[Data entries]
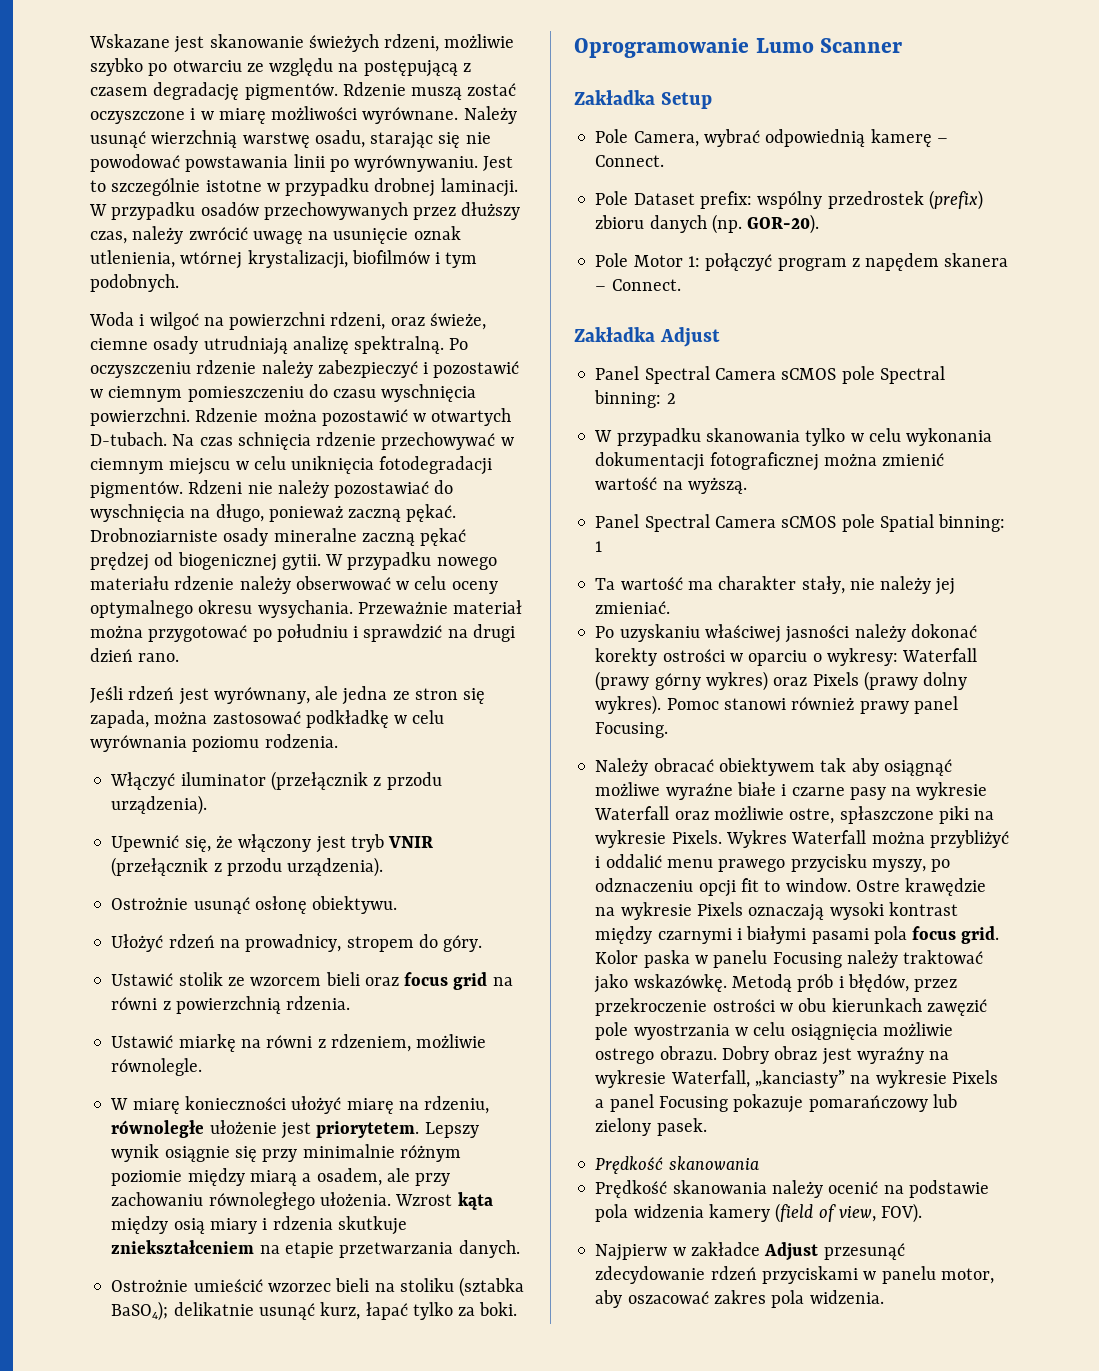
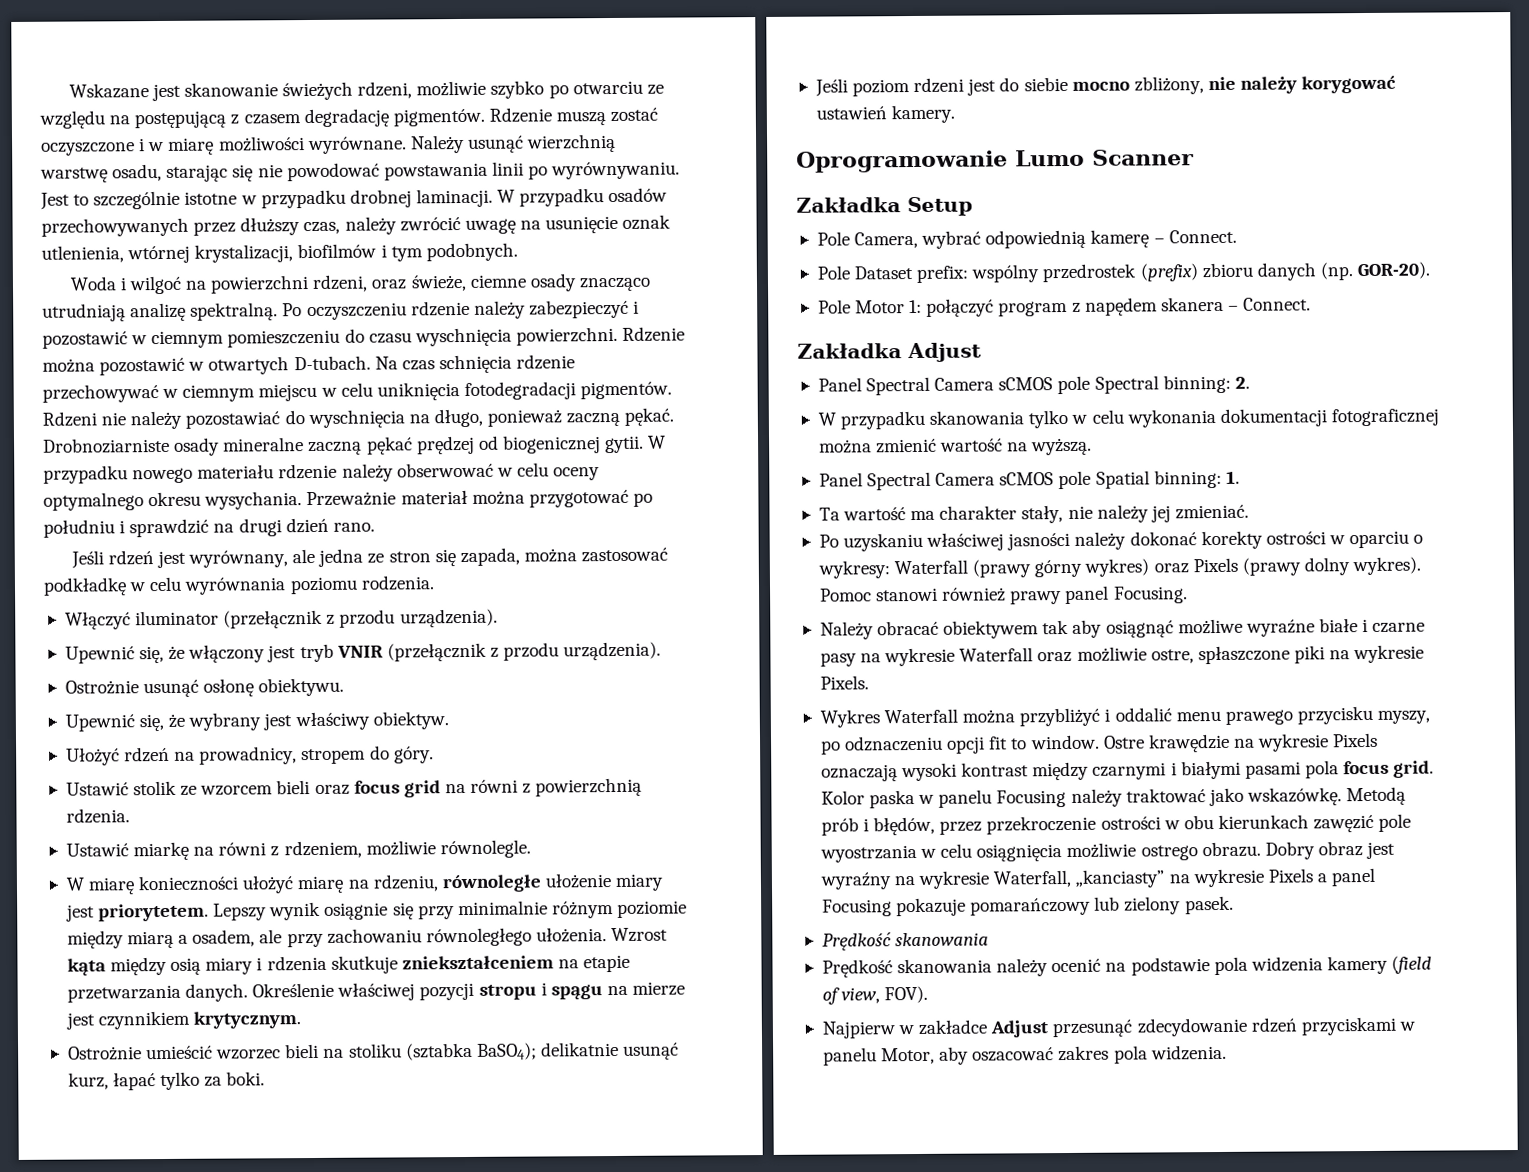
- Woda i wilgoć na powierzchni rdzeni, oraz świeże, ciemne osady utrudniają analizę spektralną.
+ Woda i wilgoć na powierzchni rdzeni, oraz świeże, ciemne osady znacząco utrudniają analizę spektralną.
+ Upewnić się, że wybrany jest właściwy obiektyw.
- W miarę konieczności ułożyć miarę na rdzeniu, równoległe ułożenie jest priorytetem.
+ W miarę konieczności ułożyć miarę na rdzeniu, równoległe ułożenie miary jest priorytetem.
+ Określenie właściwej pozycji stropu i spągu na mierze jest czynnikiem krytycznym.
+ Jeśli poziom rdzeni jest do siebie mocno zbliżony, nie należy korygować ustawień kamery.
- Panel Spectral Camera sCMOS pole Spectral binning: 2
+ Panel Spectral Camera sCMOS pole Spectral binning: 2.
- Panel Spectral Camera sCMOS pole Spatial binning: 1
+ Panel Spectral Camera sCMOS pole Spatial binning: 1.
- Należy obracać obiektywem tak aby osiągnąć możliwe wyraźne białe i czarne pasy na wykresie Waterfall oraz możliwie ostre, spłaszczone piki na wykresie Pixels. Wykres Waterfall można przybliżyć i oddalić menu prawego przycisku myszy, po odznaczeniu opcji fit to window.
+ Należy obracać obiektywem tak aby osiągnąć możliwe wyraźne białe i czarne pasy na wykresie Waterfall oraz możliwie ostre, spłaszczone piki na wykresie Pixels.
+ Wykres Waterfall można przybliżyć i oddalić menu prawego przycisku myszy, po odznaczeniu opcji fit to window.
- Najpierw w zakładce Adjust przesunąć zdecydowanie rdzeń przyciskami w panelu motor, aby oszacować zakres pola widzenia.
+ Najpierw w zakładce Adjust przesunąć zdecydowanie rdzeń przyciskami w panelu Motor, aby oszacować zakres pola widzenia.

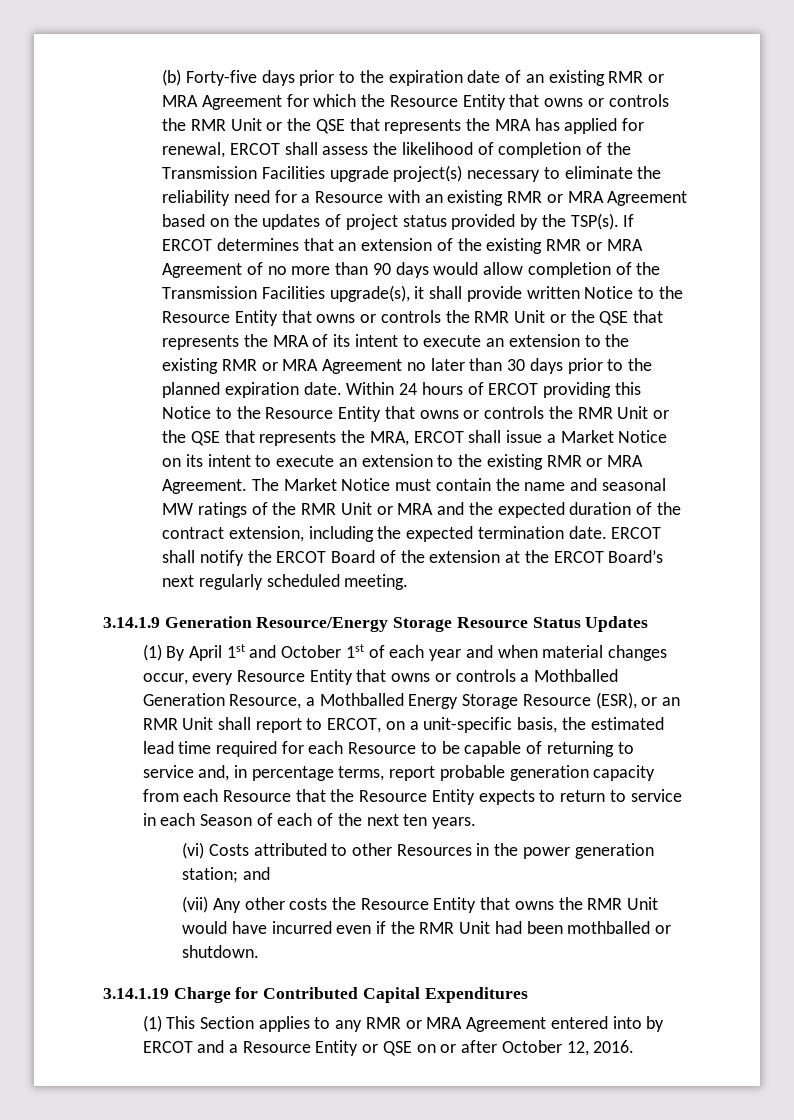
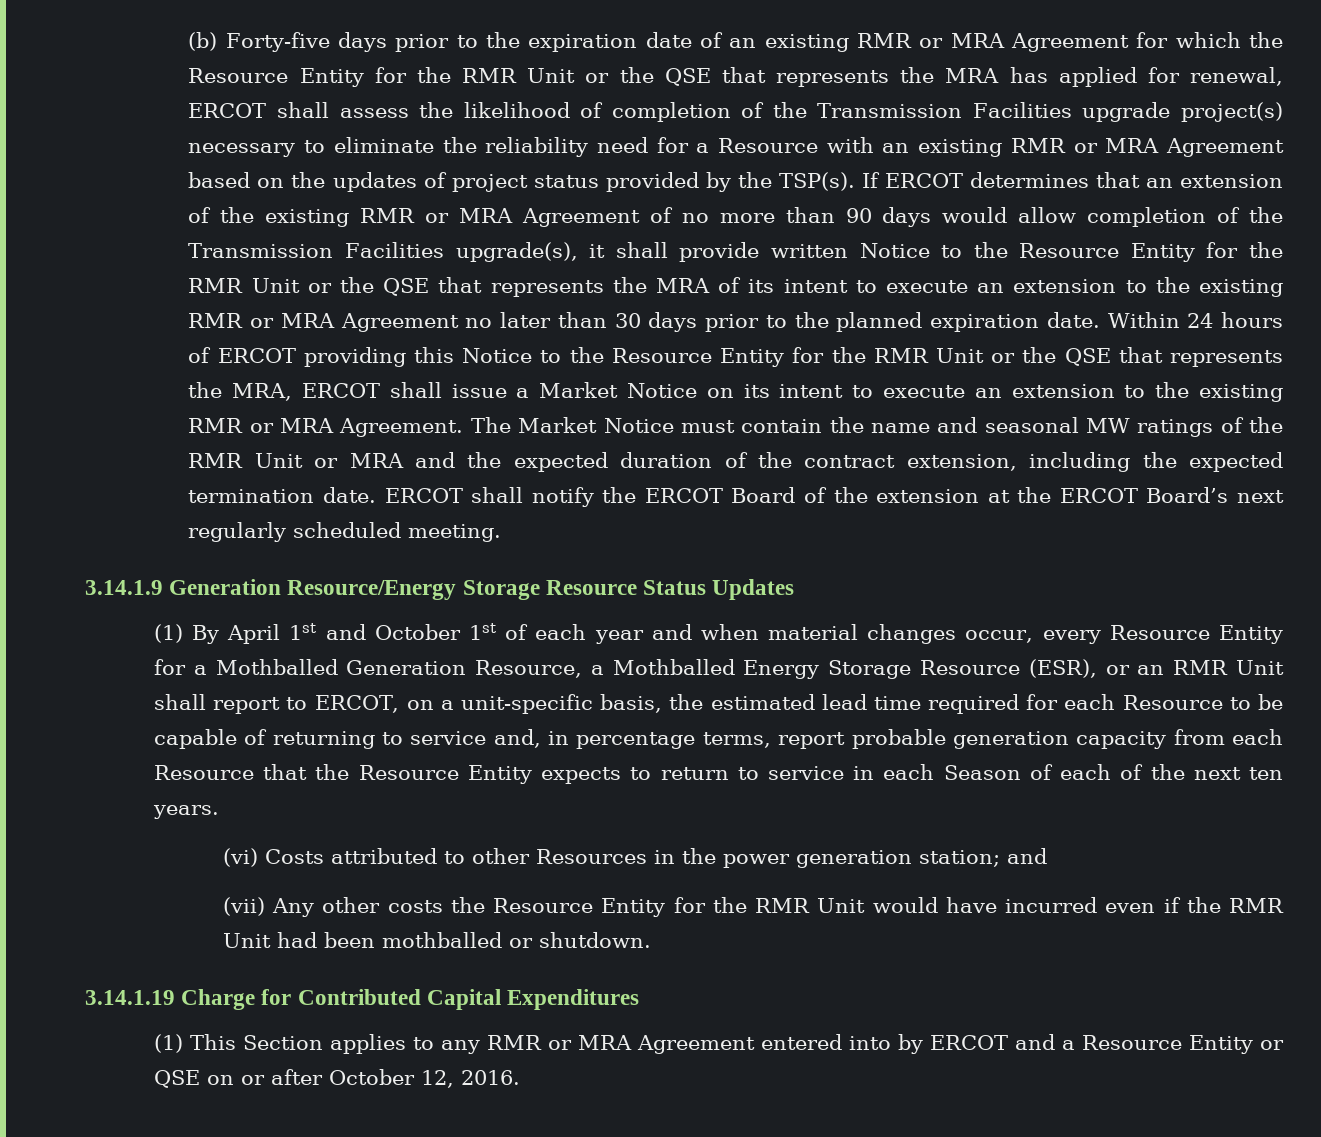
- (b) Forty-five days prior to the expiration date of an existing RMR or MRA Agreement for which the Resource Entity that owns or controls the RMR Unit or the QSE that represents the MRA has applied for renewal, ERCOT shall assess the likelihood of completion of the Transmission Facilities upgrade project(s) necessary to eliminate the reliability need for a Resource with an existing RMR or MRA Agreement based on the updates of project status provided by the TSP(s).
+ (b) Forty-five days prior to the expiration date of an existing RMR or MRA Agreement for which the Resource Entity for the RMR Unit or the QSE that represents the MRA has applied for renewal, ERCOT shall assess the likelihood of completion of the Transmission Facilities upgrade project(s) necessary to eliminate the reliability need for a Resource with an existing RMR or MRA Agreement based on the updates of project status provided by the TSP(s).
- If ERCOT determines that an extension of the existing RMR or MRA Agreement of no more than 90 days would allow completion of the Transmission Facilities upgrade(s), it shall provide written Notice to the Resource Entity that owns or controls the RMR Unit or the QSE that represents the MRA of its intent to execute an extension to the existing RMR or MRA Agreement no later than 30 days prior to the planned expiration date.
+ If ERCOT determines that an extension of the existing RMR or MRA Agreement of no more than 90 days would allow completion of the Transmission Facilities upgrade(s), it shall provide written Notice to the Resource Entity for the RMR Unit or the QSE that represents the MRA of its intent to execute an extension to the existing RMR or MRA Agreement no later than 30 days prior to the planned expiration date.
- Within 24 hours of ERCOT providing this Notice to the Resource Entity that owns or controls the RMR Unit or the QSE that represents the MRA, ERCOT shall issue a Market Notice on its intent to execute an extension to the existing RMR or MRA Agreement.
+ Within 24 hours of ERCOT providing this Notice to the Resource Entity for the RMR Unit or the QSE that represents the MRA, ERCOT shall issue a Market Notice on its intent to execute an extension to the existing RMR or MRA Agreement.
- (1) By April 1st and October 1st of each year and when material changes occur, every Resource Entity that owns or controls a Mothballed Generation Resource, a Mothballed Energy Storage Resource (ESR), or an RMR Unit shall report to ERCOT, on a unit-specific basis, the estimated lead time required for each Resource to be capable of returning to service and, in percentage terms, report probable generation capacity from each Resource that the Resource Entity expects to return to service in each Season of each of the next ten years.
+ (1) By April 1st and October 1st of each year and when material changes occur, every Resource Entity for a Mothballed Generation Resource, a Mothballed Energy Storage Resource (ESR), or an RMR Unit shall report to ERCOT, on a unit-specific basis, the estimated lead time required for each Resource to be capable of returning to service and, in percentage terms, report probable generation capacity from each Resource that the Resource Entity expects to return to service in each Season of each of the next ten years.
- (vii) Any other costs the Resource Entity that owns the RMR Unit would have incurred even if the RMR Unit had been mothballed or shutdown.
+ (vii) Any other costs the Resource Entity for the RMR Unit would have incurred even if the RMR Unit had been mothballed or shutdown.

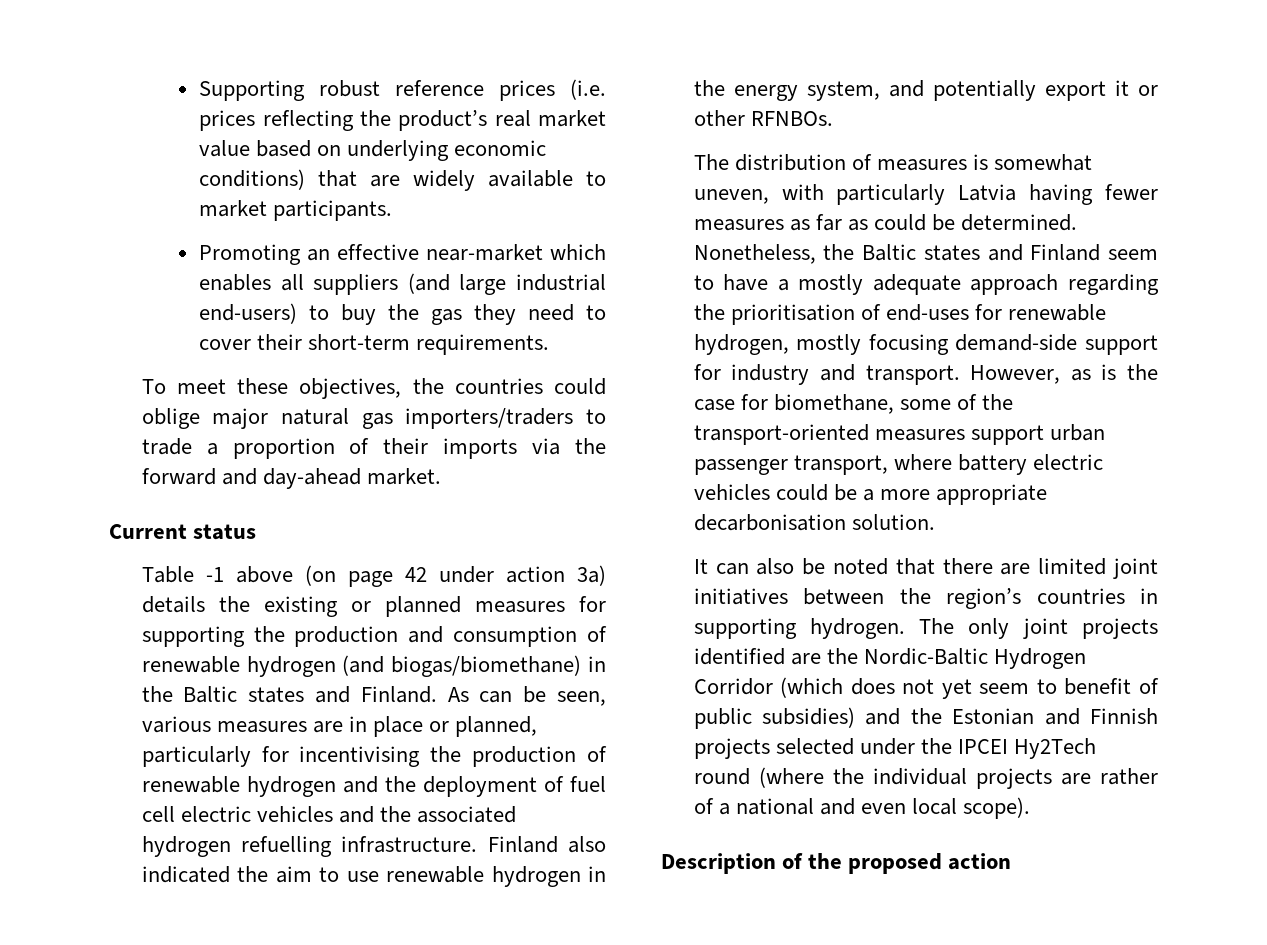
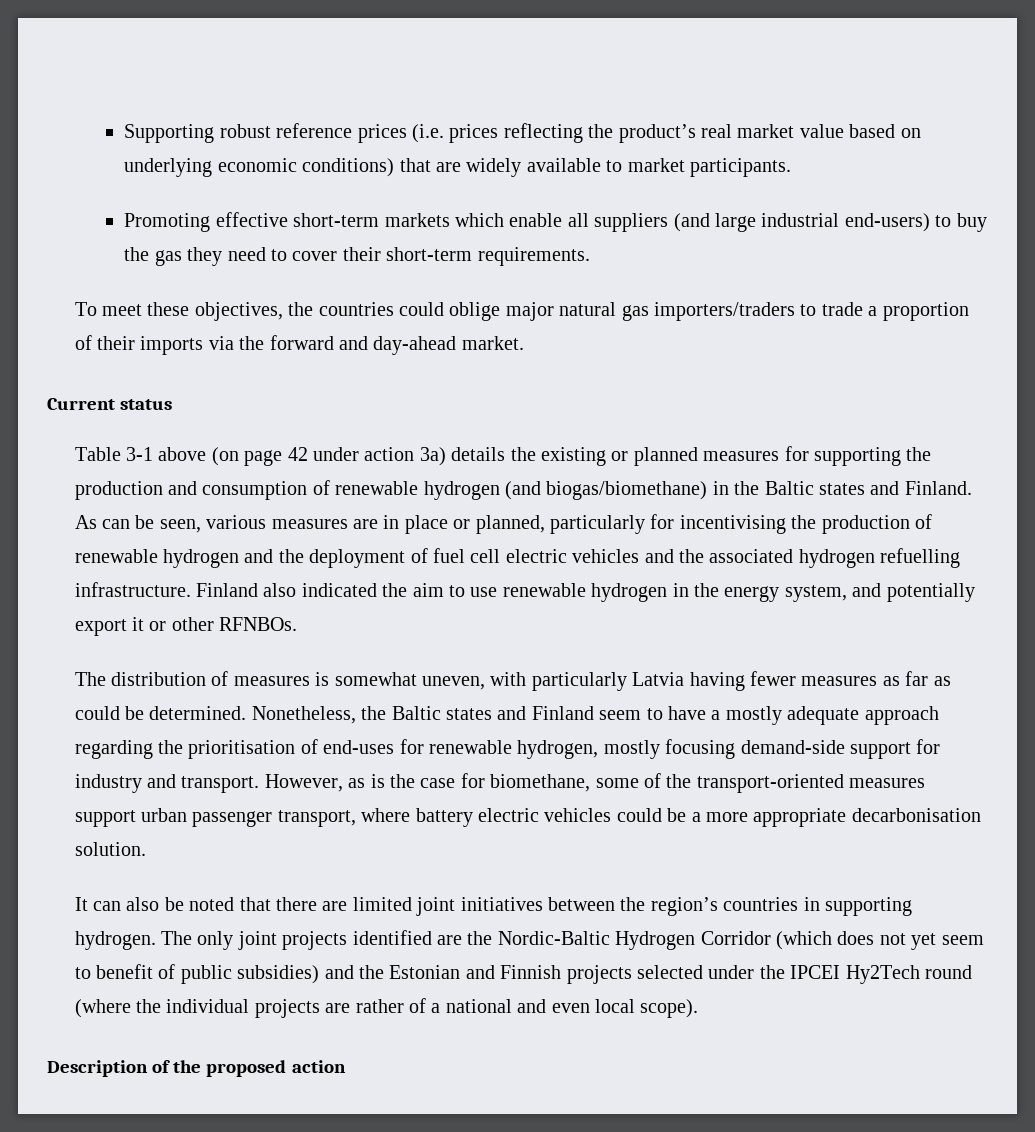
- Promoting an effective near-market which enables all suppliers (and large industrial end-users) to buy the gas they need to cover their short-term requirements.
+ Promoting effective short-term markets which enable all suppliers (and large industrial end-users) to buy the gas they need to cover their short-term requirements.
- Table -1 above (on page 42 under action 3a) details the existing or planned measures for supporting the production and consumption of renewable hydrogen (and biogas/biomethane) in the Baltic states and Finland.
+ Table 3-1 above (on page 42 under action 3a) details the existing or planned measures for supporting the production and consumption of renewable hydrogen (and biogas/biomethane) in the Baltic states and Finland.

▸ EXERCISE GOAL: Print an exact copy of the lines above, from the one containing "- Najpierw w" through the one containing "- (b) Forty-five", and leave out the pictures.

▸ TASK OUTPUT:
- Najpierw w zakładce Adjust przesunąć zdecydowanie rdzeń przyciskami w panelu motor, aby oszacować zakres pola widzenia.
+ Najpierw w zakładce Adjust przesunąć zdecydowanie rdzeń przyciskami w panelu Motor, aby oszacować zakres pola widzenia.

- (b) Forty-five days prior to the expiration date of an existing RMR or MRA Agreement for which the Resource Entity that owns or controls the RMR Unit or the QSE that represents the MRA has applied for renewal, ERCOT shall assess the likelihood of completion of the Transmission Facilities upgrade project(s) necessary to eliminate the reliability need for a Resource with an existing RMR or MRA Agreement based on the updates of project status provided by the TSP(s).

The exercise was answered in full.